Au revoir parapluies et bonjour parasols ! L’été est encore loin mais nous y songeons déjà avec beaucoup trop d’insouciance. Les vacances, pour lesquelles nous faisons parfois des efforts considérables afin d’atteindre un idéal minceur (arborer une taille de sylphide pour les femmes) ou se muscler (corps avec surtout des abdominaux, des pectoraux et des biceps d’Apollon pour les hommes) ne nous le rendent pas (mais alors pas du tout !) : les kilos pour le moins indésirables s’invitent durant des heures à savourer le soleil (sans modération et pas seulement avec un net penchant pour l’alcool) : nous en payons cash les frais en rentrant avec l’aiguille réaliste mais moqueuse de notre fidèle balance qui ne nous rate pas.

Une prise de poids systématique chez le vacancier-type et d’âge adulte

C’est une étude récente de l’université de Géorgie aux Etats-Unis, publiée dans la revue Physiology and Behavior qui va dans le sens de l’effet boomerang (kilos perdus très rapidement repris) que nous allons vous détailler et qui atteste de la prise de poids presque systématique en période de congés (une à trois semaines de farniente pour les cobayes au nombre de 122 dont l’âge oscille de 18 à 65 avec une moyenne se situant à 32 ans). Divers critères ont été mesurés une semaine avant le permis de conduire…jusqu’au paradis estival à savoir l’endroit choisi pour les vacances : la taille, le poids, l’IMC (Indice de Masse Corporel qui entre 25 et 30 atteste d’un surpoids et à partir de 30 d’une obésité notoire et si pulvérisant la barre de 35 se décline comme une obésité dangereusement morbide), le rapport taille-hanche et la tension une semaine avant leurs vacances. Toutes ces données ont été mesurées de nouveau une semaine et puis six semaines après leur retour de vacances. Les résultats sont globalement mauvais sur toute la ligne en ce qui concerne leur ligne corporelle : 61 % des participants ont pris du poids pendant leurs congés avec une moyenne de 300 grammes. Au terme des six semaines, ce sont 400 grammes de masse graisseuse réparties différemment selon le sexe qui n’oublient pas de nous narguer. Le surpoids est bel et bien au rendez-vous.

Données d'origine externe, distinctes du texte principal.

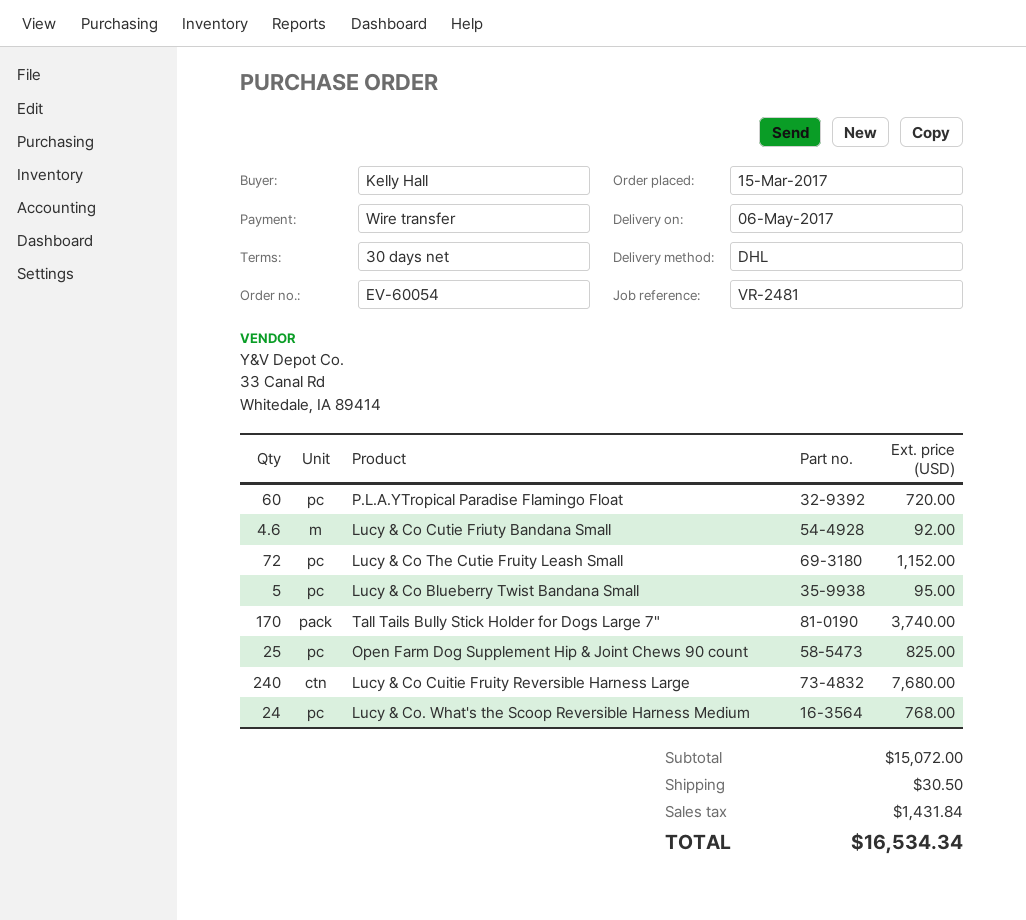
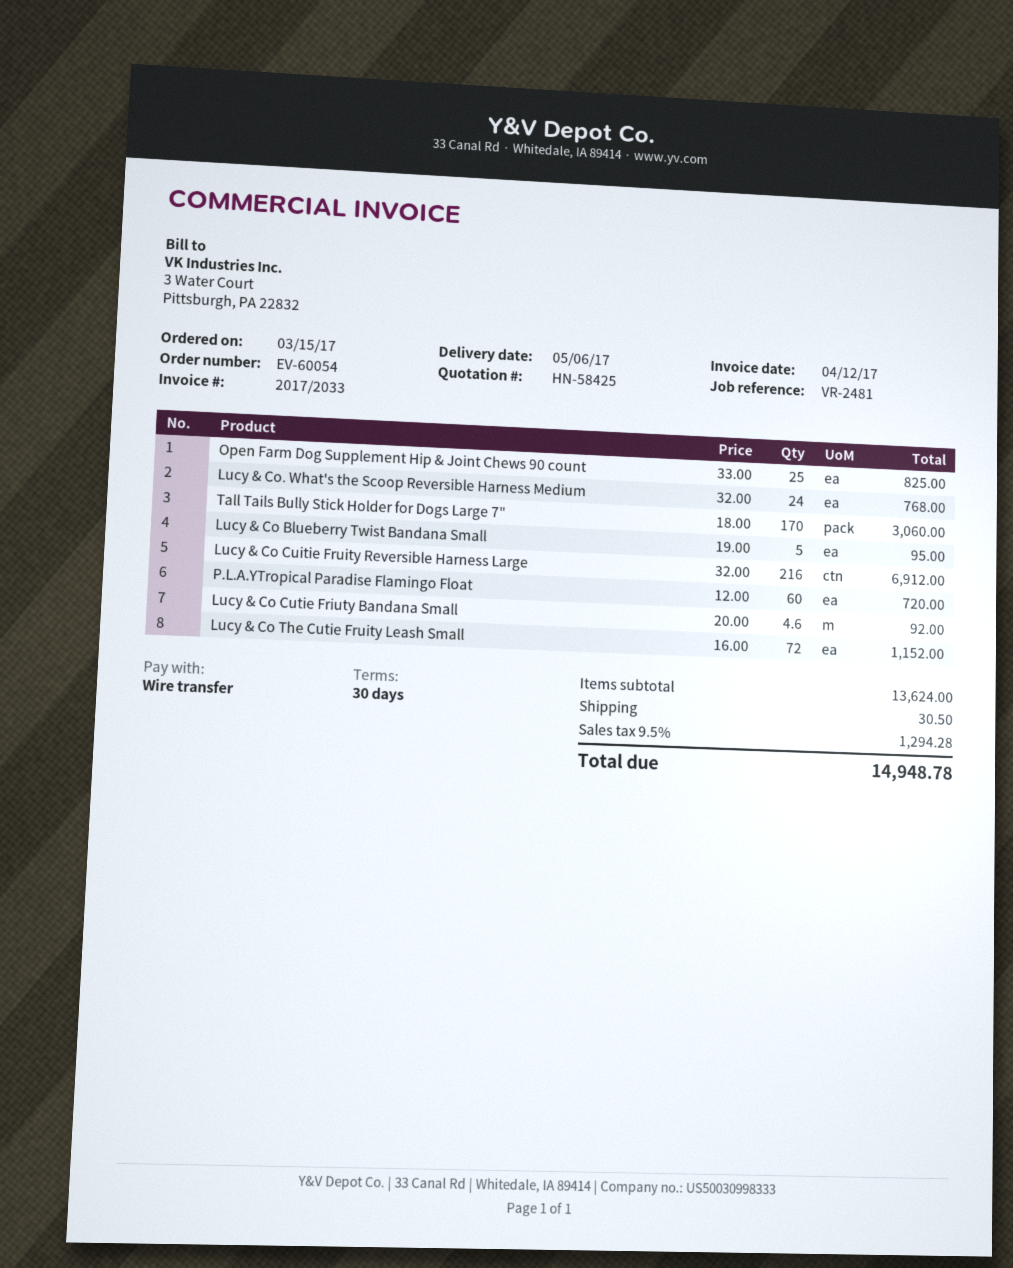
Tall Tails Bully Stick Holder for Dogs Large 7": 170 for 3740.00 -> 170 for 3060.00
Lucy & Co Cuitie Fruity Reversible Harness Large: 240 for 7680.00 -> 216 for 6912.00
subtotal: 15072.00 -> 13624.00
tax: 1431.84 -> 1294.28
total: 16534.34 -> 14948.78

Une fenêtre calorique de tolérance à entrouvrir mais pas totalement

Nous sommes loin du régime crétois aux vertus innombrables qu’il est conseillé de suivre à la lettre et la copie culinaire pour le moins brouillonne rendue par des estivants auxquels nous ne ne pouvons pas tout de même tout interdire surtout en période dite de repos mais sans montrer trop de laxisme tout de même (haro sur le barbecue notamment dont le mode de cuisson est fortement déconseillé). La prise de poids est effectivement presque inévitable, le sport ne constituant pas un frein assez efficace contre elle, et nous ne sommes pas égaux face à cette dernière. L’ ennemi public numéro 1, plus que la malbouffe excessive, est l’alcool consommé bien au-delà d’un seuil raisonnable : la consommation de boissons alcoolisées par le panel de l’étude, au ratio calorique élevé, double en passant de 8 à 16 verres en moyenne par semaine et par individu sondé en vacances. Cette étude illustre ce que l’on qualifie « d’obésité insidieuse », c’est à dire une obésité, qui se développe de façon le plus souvent cachée à notre insu, avec des prises de poids s’enchaînant avec une certaine régularité et en apparence avec innocence, mais dont le rythme accumulé, gramme après gramme, peut entraîner la prise de kilos inutiles avec une facilité déconcertante. Il est ensuite difficile de se délester de ce cadeau calorique empoisonné même en s’armant d’un mental de gagnant.